Buseronlinenews

Warga Ombonowulu Bergotong Royong Bangun Jalan Ibu Pertiwi Kumala Sari Menuju Kontau (Kabbeano CU)

Ombonowulu – Semangat gotong royong kembali ditunjukkan oleh masyarakat Desa Ombonowulu, Kecamatan Gu, Kabupaten Buton Tengah. Secara swadaya dan penuh kebersamaan, warga bergotong royong membangun Jalan Ibu Pertiwi Kumala Sari yang menghubungkan wilayah Lombe menuju Kontau atau Kabebeano CU, dengan panjang kurang lebih jalurnya sekitar 9 kilometer hingga ke kawasan Benteng Daduwali Ombonowulu.

Kegiatan ini merupakan inisiatif masyarakat sebagai bentuk kepedulian terhadap akses jalan yang selama ini menjadi jalur penting bagi warga. Dalam proses pembangunan, masyarakat secara sukarela mengangkut batu, meratakan badan jalan, serta menimbun bagian-bagian yang rusak agar dapat dilalui dengan lebih aman dan nyaman.

Jalan tersebut juga memiliki nilai budaya karena menjadi akses menuju Kontau atau Kabbeano CU (sebuah tempat yang dikenal masyarakat sebagai lokasi tradisi “pukul lutut dengan rumput agar lutut kembali pulih dalam sebuah perjalanan”, yang diwariskan secara turun-temurun).

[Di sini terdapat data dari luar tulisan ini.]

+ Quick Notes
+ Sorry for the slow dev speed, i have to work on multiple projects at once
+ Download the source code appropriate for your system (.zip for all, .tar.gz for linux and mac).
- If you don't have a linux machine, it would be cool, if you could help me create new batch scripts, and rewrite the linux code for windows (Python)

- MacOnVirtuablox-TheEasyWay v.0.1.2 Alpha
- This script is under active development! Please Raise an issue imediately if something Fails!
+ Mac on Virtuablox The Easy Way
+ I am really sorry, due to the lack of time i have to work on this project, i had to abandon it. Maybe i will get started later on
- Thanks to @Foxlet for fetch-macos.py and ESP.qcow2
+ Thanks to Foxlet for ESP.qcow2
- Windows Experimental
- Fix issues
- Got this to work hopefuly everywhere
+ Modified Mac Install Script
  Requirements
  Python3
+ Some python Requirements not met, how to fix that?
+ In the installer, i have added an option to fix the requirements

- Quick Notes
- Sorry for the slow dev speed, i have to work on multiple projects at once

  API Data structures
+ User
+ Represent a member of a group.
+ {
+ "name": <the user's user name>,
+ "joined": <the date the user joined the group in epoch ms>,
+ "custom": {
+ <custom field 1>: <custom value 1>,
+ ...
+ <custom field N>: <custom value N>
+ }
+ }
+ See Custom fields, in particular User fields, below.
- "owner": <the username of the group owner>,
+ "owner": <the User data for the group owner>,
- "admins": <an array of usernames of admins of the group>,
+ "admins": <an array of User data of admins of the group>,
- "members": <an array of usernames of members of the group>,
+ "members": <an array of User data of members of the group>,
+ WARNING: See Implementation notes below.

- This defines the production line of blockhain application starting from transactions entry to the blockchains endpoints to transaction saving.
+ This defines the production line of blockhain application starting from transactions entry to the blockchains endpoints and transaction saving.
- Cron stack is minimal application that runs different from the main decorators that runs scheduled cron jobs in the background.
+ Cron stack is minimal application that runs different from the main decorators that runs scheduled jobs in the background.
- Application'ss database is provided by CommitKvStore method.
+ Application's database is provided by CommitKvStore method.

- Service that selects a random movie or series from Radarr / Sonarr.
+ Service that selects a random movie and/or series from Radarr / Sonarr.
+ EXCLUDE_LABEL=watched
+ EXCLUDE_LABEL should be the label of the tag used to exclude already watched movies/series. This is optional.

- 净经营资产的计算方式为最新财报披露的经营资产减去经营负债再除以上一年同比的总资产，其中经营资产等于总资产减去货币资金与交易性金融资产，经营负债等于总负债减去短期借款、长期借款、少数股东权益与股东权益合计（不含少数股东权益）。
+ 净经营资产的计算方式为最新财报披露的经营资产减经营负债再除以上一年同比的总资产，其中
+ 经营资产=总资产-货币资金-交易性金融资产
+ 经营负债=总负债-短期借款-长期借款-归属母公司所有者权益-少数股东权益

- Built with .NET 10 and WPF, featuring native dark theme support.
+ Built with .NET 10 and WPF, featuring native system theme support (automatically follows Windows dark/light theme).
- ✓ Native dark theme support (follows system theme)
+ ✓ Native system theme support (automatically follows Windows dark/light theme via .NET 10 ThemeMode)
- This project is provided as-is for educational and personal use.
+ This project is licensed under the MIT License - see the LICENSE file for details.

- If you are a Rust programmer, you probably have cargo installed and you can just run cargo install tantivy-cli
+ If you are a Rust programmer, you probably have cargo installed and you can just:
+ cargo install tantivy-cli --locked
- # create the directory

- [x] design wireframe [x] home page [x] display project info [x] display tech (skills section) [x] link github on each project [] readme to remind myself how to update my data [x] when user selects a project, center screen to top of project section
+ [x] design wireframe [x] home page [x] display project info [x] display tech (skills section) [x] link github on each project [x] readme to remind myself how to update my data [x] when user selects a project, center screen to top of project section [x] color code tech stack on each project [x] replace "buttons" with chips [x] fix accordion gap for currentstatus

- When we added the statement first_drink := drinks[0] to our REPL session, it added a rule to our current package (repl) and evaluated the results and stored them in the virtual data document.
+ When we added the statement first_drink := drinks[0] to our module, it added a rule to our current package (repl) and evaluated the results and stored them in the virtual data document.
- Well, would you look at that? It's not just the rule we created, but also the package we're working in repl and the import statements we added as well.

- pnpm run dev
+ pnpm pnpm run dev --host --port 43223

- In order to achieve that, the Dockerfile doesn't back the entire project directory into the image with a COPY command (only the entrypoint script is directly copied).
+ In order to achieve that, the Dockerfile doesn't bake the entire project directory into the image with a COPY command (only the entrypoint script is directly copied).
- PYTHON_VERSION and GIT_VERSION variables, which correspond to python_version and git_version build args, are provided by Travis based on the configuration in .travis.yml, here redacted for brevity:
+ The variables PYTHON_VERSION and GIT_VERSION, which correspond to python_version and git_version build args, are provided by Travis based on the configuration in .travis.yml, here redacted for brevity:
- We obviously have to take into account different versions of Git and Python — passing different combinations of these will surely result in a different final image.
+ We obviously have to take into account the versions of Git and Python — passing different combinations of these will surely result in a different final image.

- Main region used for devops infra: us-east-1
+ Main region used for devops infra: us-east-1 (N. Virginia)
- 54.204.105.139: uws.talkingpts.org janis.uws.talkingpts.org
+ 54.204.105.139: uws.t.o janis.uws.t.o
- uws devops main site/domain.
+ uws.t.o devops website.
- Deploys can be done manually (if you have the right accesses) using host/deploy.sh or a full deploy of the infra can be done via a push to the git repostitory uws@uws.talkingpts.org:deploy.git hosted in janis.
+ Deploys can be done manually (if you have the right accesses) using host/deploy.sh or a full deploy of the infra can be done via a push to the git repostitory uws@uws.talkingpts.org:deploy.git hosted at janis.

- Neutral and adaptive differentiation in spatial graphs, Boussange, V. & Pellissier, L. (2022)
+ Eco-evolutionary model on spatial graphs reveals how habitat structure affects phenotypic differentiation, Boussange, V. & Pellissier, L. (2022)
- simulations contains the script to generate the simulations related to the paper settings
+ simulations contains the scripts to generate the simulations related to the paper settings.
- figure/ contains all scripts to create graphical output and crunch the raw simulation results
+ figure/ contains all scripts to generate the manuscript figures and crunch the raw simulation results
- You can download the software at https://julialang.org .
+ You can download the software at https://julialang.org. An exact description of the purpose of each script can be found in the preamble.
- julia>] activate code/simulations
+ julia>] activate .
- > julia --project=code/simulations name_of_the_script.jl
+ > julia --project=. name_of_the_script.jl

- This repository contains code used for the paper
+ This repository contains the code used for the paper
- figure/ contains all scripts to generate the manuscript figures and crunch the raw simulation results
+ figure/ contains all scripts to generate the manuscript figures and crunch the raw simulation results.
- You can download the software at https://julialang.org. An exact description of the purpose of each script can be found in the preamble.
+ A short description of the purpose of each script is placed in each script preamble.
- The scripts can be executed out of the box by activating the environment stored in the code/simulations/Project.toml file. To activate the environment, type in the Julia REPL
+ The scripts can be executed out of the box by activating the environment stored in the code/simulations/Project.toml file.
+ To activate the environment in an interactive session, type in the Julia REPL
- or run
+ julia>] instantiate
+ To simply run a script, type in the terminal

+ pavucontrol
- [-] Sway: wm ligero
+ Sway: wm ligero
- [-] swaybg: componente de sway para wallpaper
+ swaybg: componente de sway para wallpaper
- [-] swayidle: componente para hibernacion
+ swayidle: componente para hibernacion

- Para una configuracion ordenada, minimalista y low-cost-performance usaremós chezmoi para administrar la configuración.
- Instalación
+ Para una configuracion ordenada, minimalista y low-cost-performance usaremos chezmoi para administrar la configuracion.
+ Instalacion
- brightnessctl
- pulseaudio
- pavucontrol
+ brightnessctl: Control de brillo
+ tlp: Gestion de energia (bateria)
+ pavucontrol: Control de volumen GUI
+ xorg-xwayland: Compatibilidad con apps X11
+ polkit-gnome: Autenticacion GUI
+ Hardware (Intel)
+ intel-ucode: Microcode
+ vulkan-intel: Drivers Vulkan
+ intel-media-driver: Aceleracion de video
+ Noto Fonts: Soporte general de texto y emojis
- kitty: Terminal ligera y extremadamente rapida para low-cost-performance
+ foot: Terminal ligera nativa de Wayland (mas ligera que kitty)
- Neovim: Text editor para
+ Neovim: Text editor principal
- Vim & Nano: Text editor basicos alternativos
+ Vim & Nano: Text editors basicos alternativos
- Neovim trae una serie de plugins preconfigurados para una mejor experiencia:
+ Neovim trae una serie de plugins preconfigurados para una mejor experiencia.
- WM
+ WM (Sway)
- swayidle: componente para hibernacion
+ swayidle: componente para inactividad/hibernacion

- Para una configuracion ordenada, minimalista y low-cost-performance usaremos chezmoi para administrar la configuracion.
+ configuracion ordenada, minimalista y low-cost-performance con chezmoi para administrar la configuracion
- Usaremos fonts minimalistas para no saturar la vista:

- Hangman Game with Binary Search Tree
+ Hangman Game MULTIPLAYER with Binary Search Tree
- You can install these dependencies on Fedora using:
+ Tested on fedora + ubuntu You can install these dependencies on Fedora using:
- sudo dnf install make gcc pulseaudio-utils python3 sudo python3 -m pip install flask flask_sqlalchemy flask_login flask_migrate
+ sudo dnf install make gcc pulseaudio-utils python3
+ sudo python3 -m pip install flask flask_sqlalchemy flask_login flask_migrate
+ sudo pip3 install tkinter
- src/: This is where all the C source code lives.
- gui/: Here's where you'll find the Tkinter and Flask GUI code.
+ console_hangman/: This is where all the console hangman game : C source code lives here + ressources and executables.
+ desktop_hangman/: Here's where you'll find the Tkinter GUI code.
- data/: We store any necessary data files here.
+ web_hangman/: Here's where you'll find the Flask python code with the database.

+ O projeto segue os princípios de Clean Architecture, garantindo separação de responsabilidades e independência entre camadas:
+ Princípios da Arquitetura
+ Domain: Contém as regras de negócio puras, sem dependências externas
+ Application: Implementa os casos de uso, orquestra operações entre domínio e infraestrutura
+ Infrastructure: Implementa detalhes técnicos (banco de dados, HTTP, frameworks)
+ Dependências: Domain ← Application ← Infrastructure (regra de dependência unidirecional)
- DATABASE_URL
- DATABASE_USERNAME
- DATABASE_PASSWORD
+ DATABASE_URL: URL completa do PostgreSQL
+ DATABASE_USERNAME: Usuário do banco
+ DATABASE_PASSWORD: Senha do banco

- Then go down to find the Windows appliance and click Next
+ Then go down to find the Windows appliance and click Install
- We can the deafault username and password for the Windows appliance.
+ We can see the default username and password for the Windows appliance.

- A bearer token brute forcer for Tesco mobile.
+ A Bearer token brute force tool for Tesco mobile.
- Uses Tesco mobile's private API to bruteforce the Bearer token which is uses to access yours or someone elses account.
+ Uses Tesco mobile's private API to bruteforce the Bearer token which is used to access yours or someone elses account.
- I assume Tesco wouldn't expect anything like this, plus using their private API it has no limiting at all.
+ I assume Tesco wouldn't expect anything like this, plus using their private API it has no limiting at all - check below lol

Melalui semangat kebersamaan, warga berharap pembangunan jalan ini dapat memperlancar mobilitas masyarakat, mendukung aktivitas ekonomi, serta mempermudah akses menuju kawasan wisata dan situs sejarah Benteng Daduwali. Masyarakat juga berharap adanya perhatian dari pemerintah pusat, provinsi, dan kabupaten Buton Tengah agar pembangunan jalan ini dapat terus ditingkatkan sehingga memberikan manfaat yang lebih besar bagi seluruh warga, amin berkat Allah SWT.

Kemudian di sela-sela pekerjaan, masyarakat beristirahat bersama sambil menikmati makanan dan minuman sederhana sebagai bentuk kebersamaan dan kekompakan. Suasana penuh kekeluargaan menjadi bukti bahwa pembangunan jalan ini lahir dari semangat gotong royong tanpa mengharapkan imbalan.

Jalur Bersejarah Lawano Melai dan Benteng Daduwali

Menurut warga, akses jalan ini memiliki nilai penting karena merupakan jalan sejarah yang menghubungkan Lawano Melai dengan kawasan Benteng Daduwali hingga Kontau Kabbeano CU, yang selama ini dikenal sebagai salah satu jalur bersejarah dan memiliki nilai budaya bagi masyarakat Ombonowulu.

Masyarakat berharap pembangunan akses jalan ini dapat mempermudah perjalanan menuju Benteng Daduwali, mendukung pelestarian situs sejarah, serta membuka peluang pengembangan wisata sejarah dan budaya di Kabupaten Buton Tengah.

Apresiasi Redaksi

Redaksi Pers Buser mengapresiasi semangat gotong royong masyarakat Ombonowulu yang terus menjaga warisan sejarah sekaligus membangun infrastruktur secara mandiri demi kepentingan bersama. Semangat persatuan seperti ini diharapkan menjadi contoh bagi daerah lain dalam menjaga dan melestarikan aset sejarah serta budaya bangsa.